DATA SECTION:
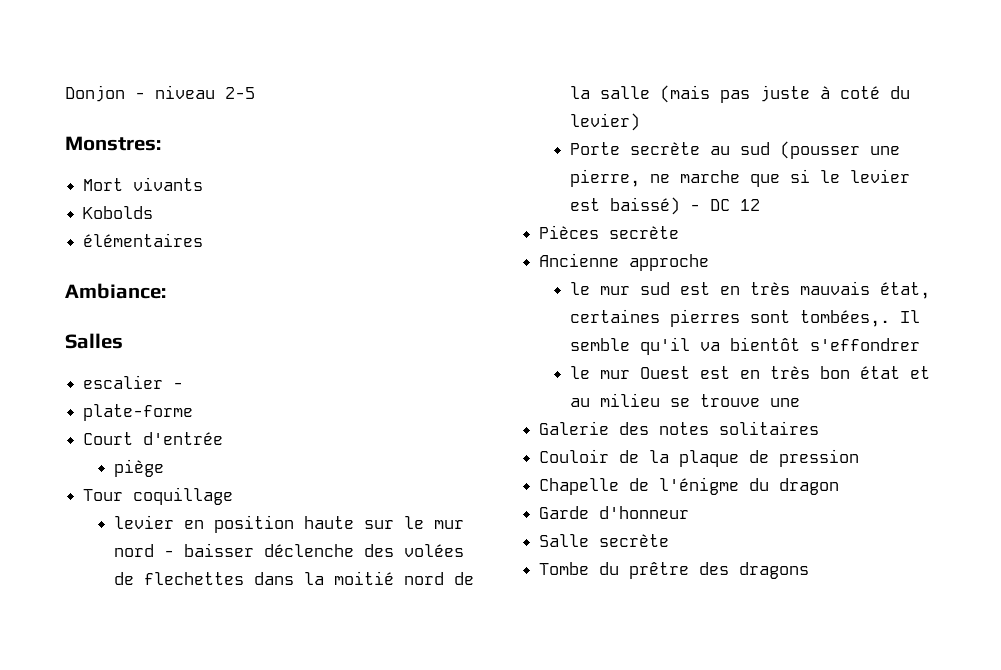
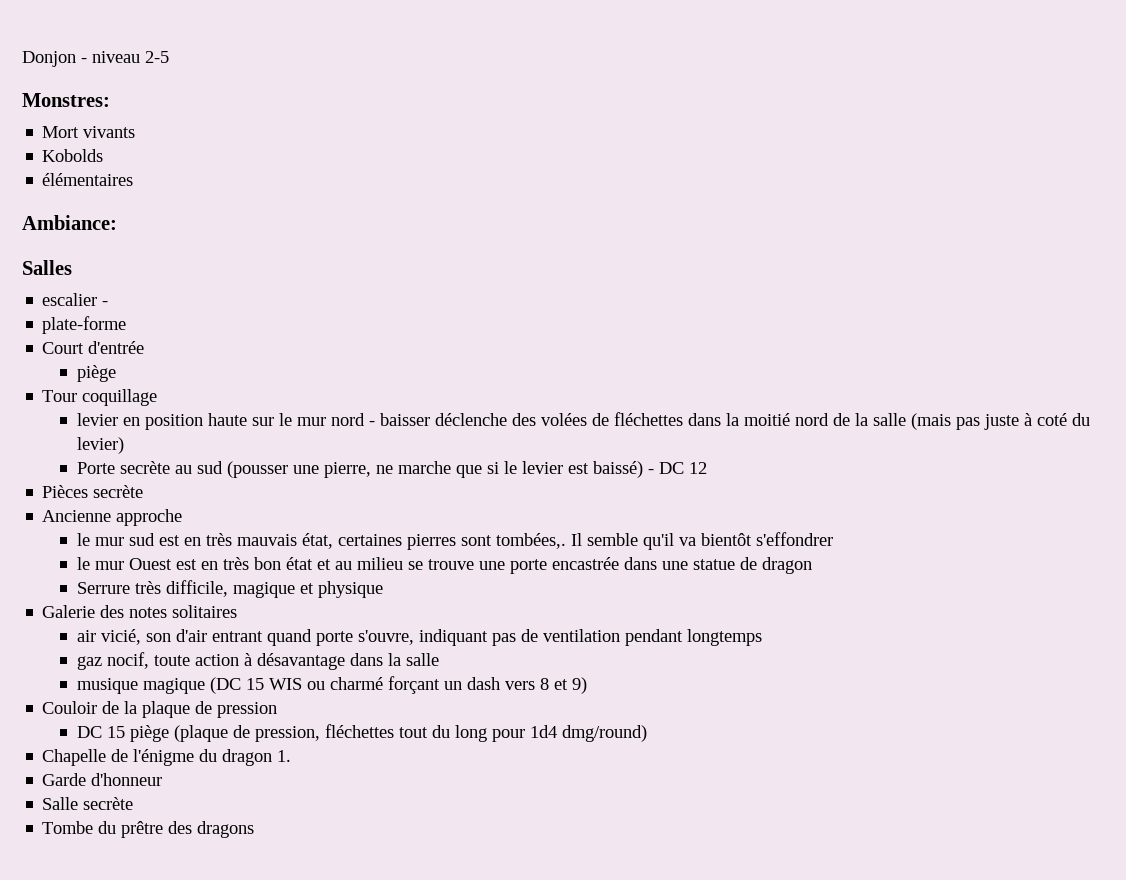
- levier en position haute sur le mur nord - baisser déclenche des volées de flechettes dans la moitié nord de la salle (mais pas juste à coté du levier)
+ levier en position haute sur le mur nord - baisser déclenche des volées de fléchettes dans la moitié nord de la salle (mais pas juste à coté du levier)
- le mur Ouest est en très bon état et au milieu se trouve une
+ le mur Ouest est en très bon état et au milieu se trouve une porte encastrée dans une statue de dragon
+ Serrure très difficile, magique et physique
  Galerie des notes solitaires
+ air vicié, son d'air entrant quand porte s'ouvre, indiquant pas de ventilation pendant longtemps
+ gaz nocif, toute action à désavantage dans la salle
+ musique magique (DC 15 WIS ou charmé forçant un dash vers 8 et 9)
+ DC 15 piège (plaque de pression, fléchettes tout du long pour 1d4 dmg/round)
- Chapelle de l'énigme du dragon
+ Chapelle de l'énigme du dragon 1.

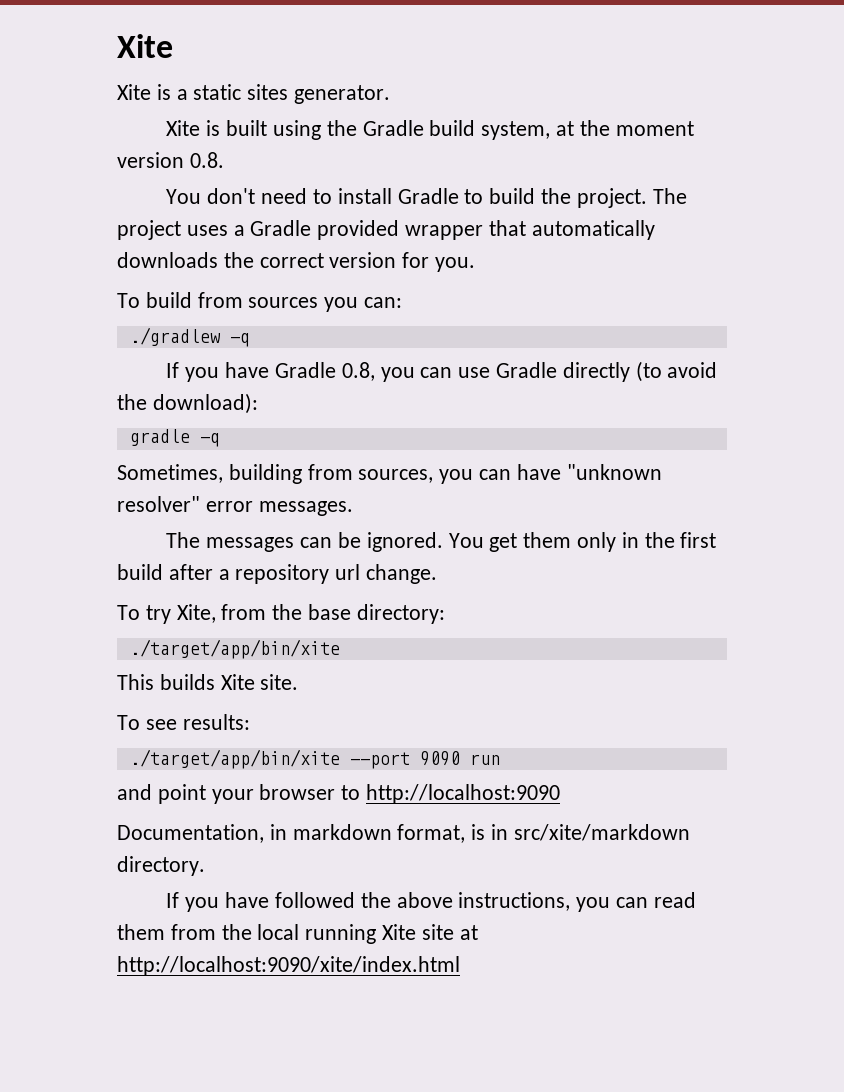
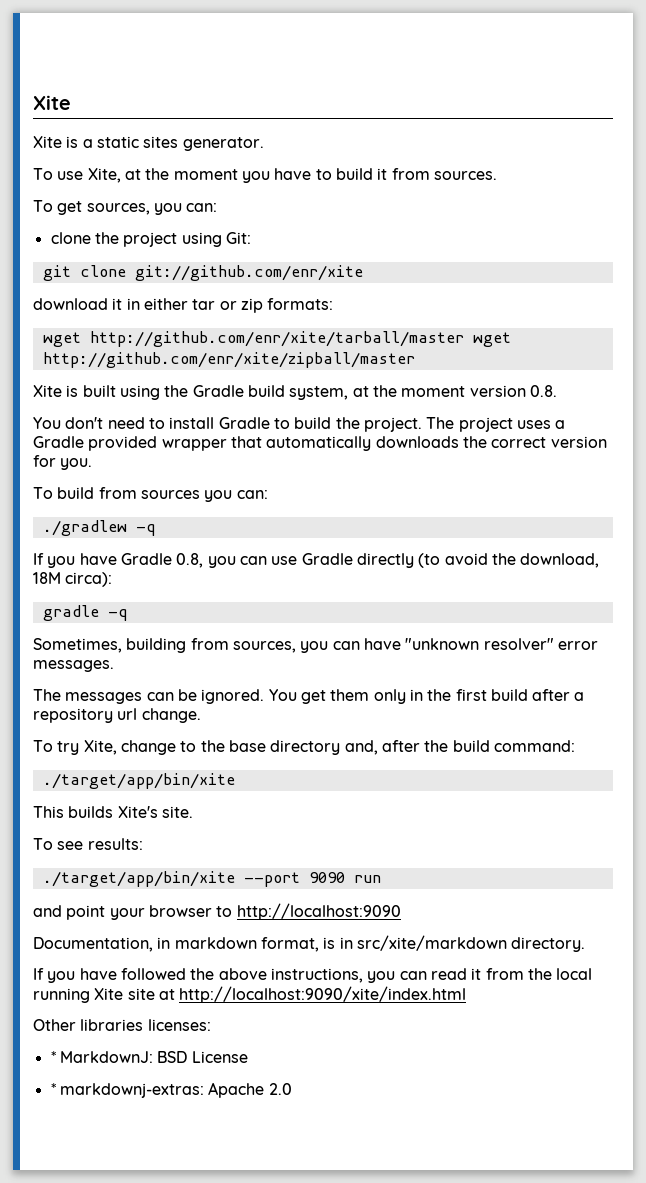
+ To use Xite, at the moment you have to build it from sources.
+ To get sources, you can:
+ clone the project using Git:
+ git clone git://github.com/enr/xite
+ download it in either tar or zip formats:
+ wget http://github.com/enr/xite/tarball/master wget http://github.com/enr/xite/zipball/master
- If you have Gradle 0.8, you can use Gradle directly (to avoid the download):
+ If you have Gradle 0.8, you can use Gradle directly (to avoid the download, 18M circa):
- To try Xite, from the base directory:
+ To try Xite, change to the base directory and, after the build command:
- This builds Xite site.
+ This builds Xite's site.
- If you have followed the above instructions, you can read them from the local running Xite site at http://localhost:9090/xite/index.html
+ If you have followed the above instructions, you can read it from the local running Xite site at http://localhost:9090/xite/index.html
+ Other libraries licenses:
+ * MarkdownJ: BSD License
+ * markdownj-extras: Apache 2.0

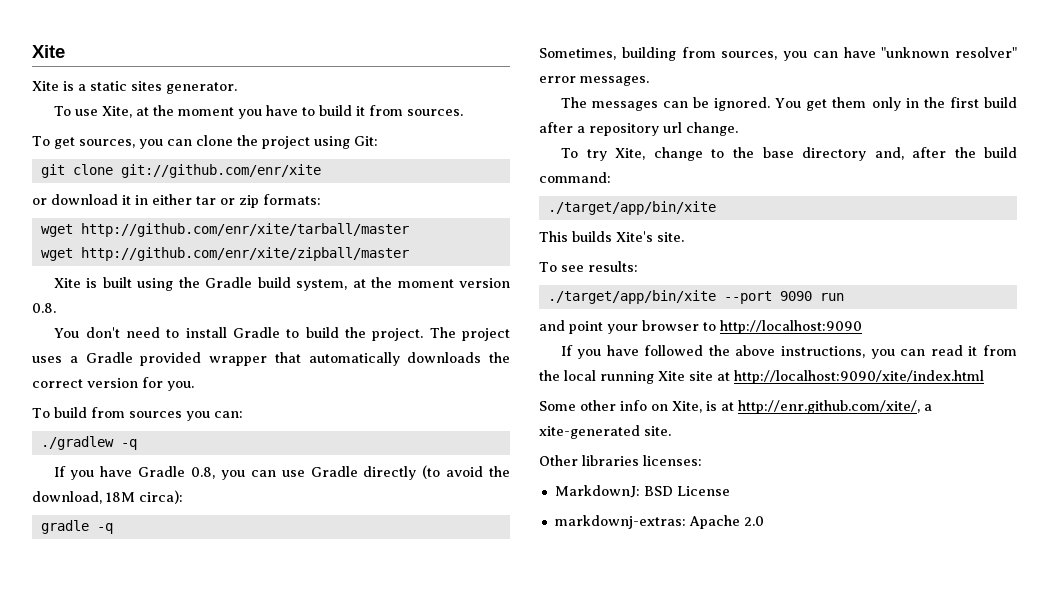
- To get sources, you can:
- clone the project using Git:
+ To get sources, you can clone the project using Git:
- download it in either tar or zip formats:
+ or download it in either tar or zip formats:
- wget http://github.com/enr/xite/tarball/master wget http://github.com/enr/xite/zipball/master
+ wget http://github.com/enr/xite/tarball/master
+ wget http://github.com/enr/xite/zipball/master
- Documentation, in markdown format, is in src/xite/markdown directory.
+ Some other info on Xite, is at http://enr.github.com/xite/, a xite-generated site.
- * MarkdownJ: BSD License
+ MarkdownJ: BSD License
- * markdownj-extras: Apache 2.0
+ markdownj-extras: Apache 2.0

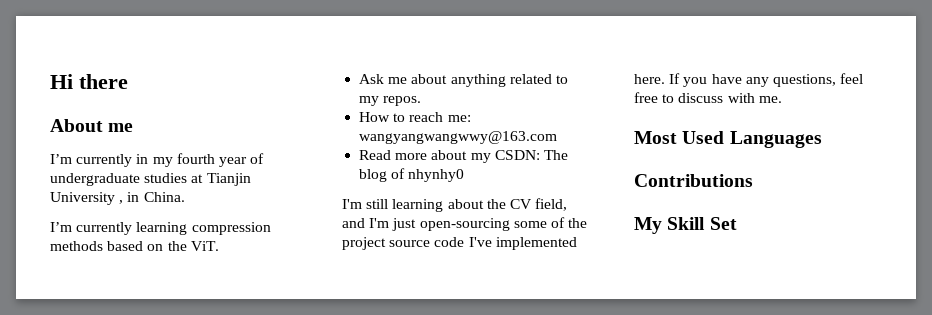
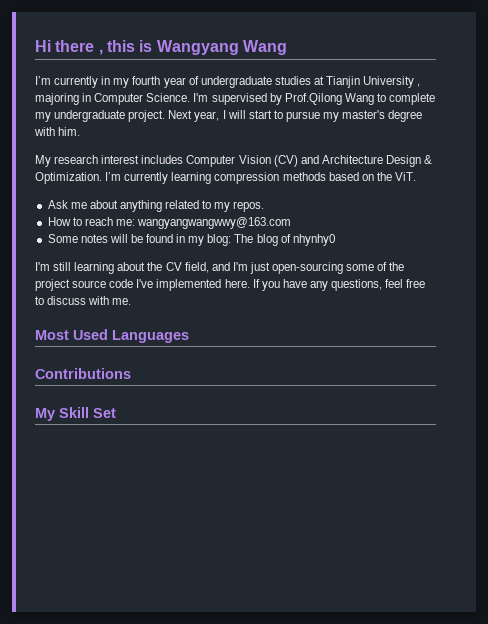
- Hi there
- About me
+ Hi there , this is Wangyang Wang
- I’m currently in my fourth year of undergraduate studies at Tianjin University , in China.
- I’m currently learning compression methods based on the ViT.
+ I’m currently in my fourth year of undergraduate studies at Tianjin University , majoring in Computer Science. I'm supervised by Prof.Qilong Wang to complete my undergraduate project. Next year, I will start to pursue my master's degree with him.
+ My research interest includes Computer Vision (CV) and Architecture Design & Optimization. I’m currently learning compression methods based on the ViT.
- Read more about my CSDN: The blog of nhynhy0
+ Some notes will be found in my blog: The blog of nhynhy0

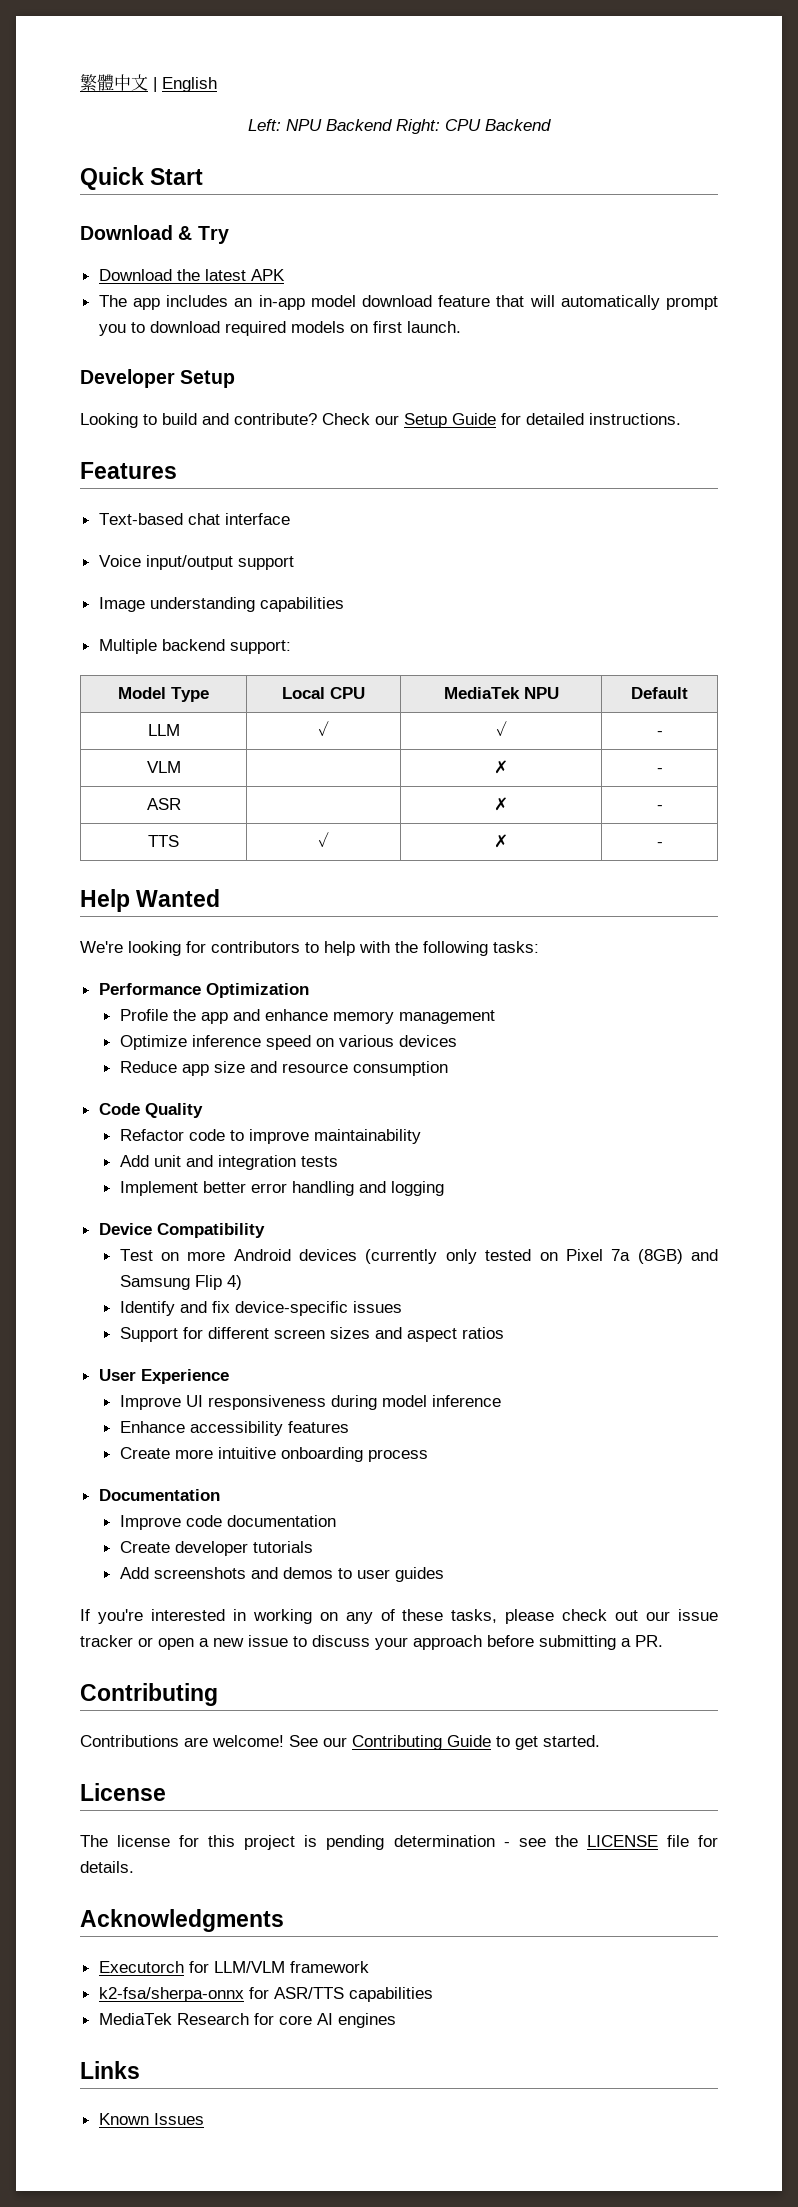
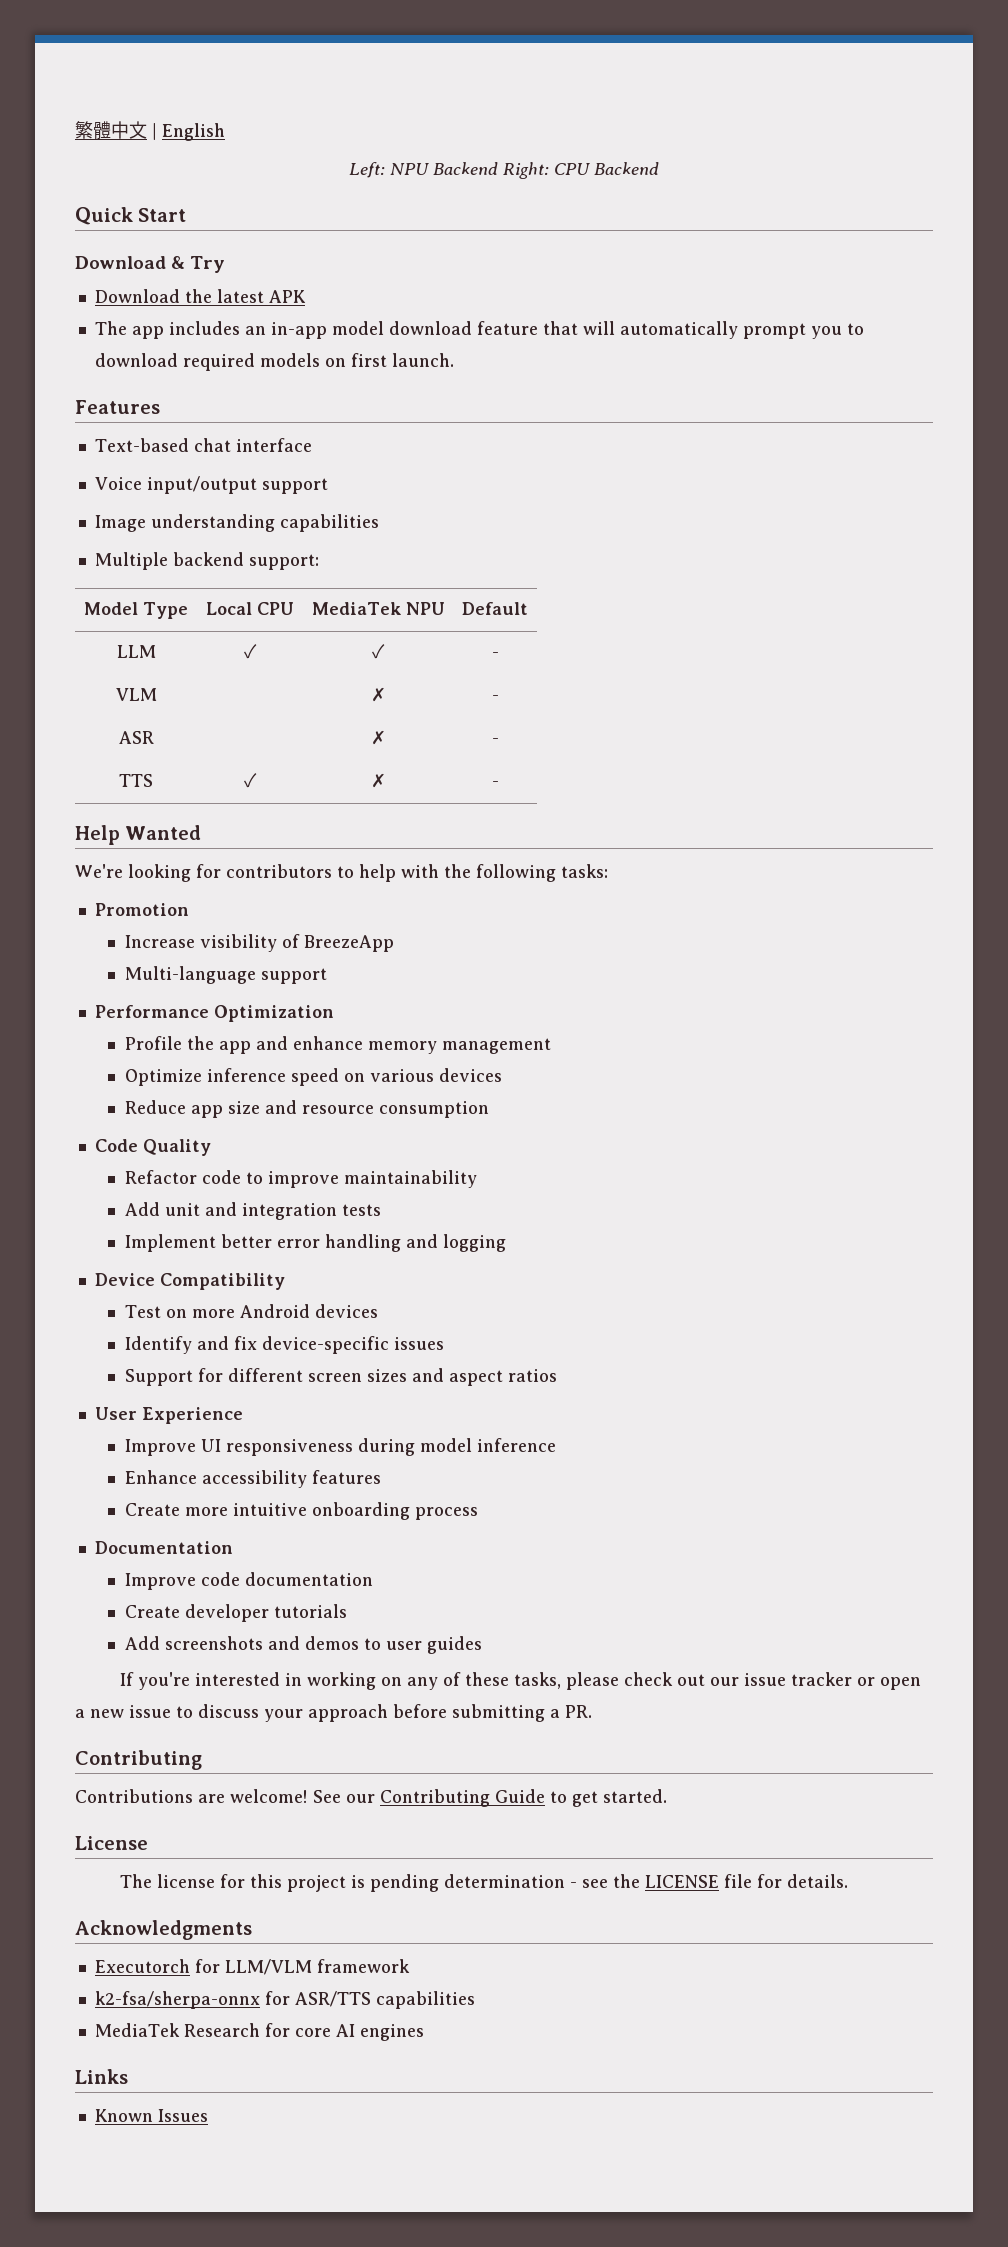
- Developer Setup
- Looking to build and contribute? Check our Setup Guide for detailed instructions.
+ Promotion
+ Increase visibility of BreezeApp
+ Multi-language support
- Test on more Android devices (currently only tested on Pixel 7a (8GB) and Samsung Flip 4)
+ Test on more Android devices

EXERCISE PROMPT:
Could you repeat the entries word for word, skipping the pictures they contain?

PROBLEM SOLUTION:
- levier en position haute sur le mur nord - baisser déclenche des volées de flechettes dans la moitié nord de la salle (mais pas juste à coté du levier)
+ levier en position haute sur le mur nord - baisser déclenche des volées de fléchettes dans la moitié nord de la salle (mais pas juste à coté du levier)
- le mur Ouest est en très bon état et au milieu se trouve une
+ le mur Ouest est en très bon état et au milieu se trouve une porte encastrée dans une statue de dragon
+ Serrure très difficile, magique et physique
  Galerie des notes solitaires
+ air vicié, son d'air entrant quand porte s'ouvre, indiquant pas de ventilation pendant longtemps
+ gaz nocif, toute action à désavantage dans la salle
+ musique magique (DC 15 WIS ou charmé forçant un dash vers 8 et 9)
+ DC 15 piège (plaque de pression, fléchettes tout du long pour 1d4 dmg/round)
- Chapelle de l'énigme du dragon
+ Chapelle de l'énigme du dragon 1.

+ To use Xite, at the moment you have to build it from sources.
+ To get sources, you can:
+ clone the project using Git:
+ git clone git://github.com/enr/xite
+ download it in either tar or zip formats:
+ wget http://github.com/enr/xite/tarball/master wget http://github.com/enr/xite/zipball/master
- If you have Gradle 0.8, you can use Gradle directly (to avoid the download):
+ If you have Gradle 0.8, you can use Gradle directly (to avoid the download, 18M circa):
- To try Xite, from the base directory:
+ To try Xite, change to the base directory and, after the build command:
- This builds Xite site.
+ This builds Xite's site.
- If you have followed the above instructions, you can read them from the local running Xite site at http://localhost:9090/xite/index.html
+ If you have followed the above instructions, you can read it from the local running Xite site at http://localhost:9090/xite/index.html
+ Other libraries licenses:
+ * MarkdownJ: BSD License
+ * markdownj-extras: Apache 2.0

- To get sources, you can:
- clone the project using Git:
+ To get sources, you can clone the project using Git:
- download it in either tar or zip formats:
+ or download it in either tar or zip formats:
- wget http://github.com/enr/xite/tarball/master wget http://github.com/enr/xite/zipball/master
+ wget http://github.com/enr/xite/tarball/master
+ wget http://github.com/enr/xite/zipball/master
- Documentation, in markdown format, is in src/xite/markdown directory.
+ Some other info on Xite, is at http://enr.github.com/xite/, a xite-generated site.
- * MarkdownJ: BSD License
+ MarkdownJ: BSD License
- * markdownj-extras: Apache 2.0
+ markdownj-extras: Apache 2.0

- Hi there
- About me
+ Hi there , this is Wangyang Wang
- I’m currently in my fourth year of undergraduate studies at Tianjin University , in China.
- I’m currently learning compression methods based on the ViT.
+ I’m currently in my fourth year of undergraduate studies at Tianjin University , majoring in Computer Science. I'm supervised by Prof.Qilong Wang to complete my undergraduate project. Next year, I will start to pursue my master's degree with him.
+ My research interest includes Computer Vision (CV) and Architecture Design & Optimization. I’m currently learning compression methods based on the ViT.
- Read more about my CSDN: The blog of nhynhy0
+ Some notes will be found in my blog: The blog of nhynhy0

- Developer Setup
- Looking to build and contribute? Check our Setup Guide for detailed instructions.
+ Promotion
+ Increase visibility of BreezeApp
+ Multi-language support
- Test on more Android devices (currently only tested on Pixel 7a (8GB) and Samsung Flip 4)
+ Test on more Android devices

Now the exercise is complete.